A Python ORM for the ORM haters: A minimal implementation in less 100 lines
Object-relational mappers, or ORMs, continue to be controversial. There are many critics out there (Jeff Atwood famously called them the Vietnam of computer science), but many others swear by them. They continue to be the default in the big web frameworks like Rails and Django.
I'll state my own position - I'm mostly a hater. The main purported benefit is helping you avoid contact with SQL. But this abstraction layer is leaky, and anything remotely serious involving the database is going to mean getting your hands dirty sooner or later. If you aren't familiar with their internals they can feel very opaque and reliant on "magic".
Another problem is lock-in. ORMs are heavily tied in to their particular framework, and typically go beyond the role of query helper to schema definition and migration tool as well. This means it's hard to swap out individual parts, or play nicely with other apps and change management that might also use the same database. (These drawbacks frustrated me enough that I wrote a whole non-ORM-reliant migration tool to address these issues).
Going off-piste
Nevertheless, if we decide we don't like ORMs, what can do instead? ORMs are so ubiquitous that writing application code without an ORM can feel like seriously uncharted territory. Say what you like about 'em, at least ORMs are well-documented!
And while aspects of existing ORM implementations can be frustrating, organising our logic into objects and entities seems conceptually sound as a general principle of code organization.
Also, we don't want to get to a situation where we are defining fields manually in both schema definition and object definition: we want to specify our fields only once.
What's the minimum amount of code we can get away with that lets us work in accordance with these principles, but avoids the heavy weight and coupling of a full-on ORM?
Principles for something minimal
Let's see what we can throw together that gives us the following:
- Typical saving-and-loading from the database to Python objects and back again
- Uses real SQL for
select
queries and schema definition, for maximum control - No field repetition
This definitely won't be suitable as-is for production use.

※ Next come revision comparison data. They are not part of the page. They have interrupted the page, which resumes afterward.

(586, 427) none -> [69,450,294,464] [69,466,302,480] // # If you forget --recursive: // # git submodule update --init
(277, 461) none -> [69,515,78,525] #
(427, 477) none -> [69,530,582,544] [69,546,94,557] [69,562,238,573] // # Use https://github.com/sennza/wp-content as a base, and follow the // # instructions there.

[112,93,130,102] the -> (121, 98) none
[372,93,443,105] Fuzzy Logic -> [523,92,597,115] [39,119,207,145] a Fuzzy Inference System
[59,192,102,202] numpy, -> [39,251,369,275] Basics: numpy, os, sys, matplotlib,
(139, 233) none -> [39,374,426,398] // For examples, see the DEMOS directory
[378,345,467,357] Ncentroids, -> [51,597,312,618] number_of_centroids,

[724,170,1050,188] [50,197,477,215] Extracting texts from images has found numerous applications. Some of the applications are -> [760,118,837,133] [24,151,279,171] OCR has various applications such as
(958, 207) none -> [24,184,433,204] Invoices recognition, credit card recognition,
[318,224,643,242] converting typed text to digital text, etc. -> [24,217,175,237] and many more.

But it shows how you might approach wiring together your own database interaction code that works best for your needs and preferences.
And it definitely won't have feature parity with a full ORM - that's not the point. This is an exercise in trading off intricate complexity with directness and explicitness.
Our tools
For this example we'll use Python and PostgreSQL. If following along, use the most recent versions of both - we'll be using dataclass
es, which were added only recently to the Python standard library.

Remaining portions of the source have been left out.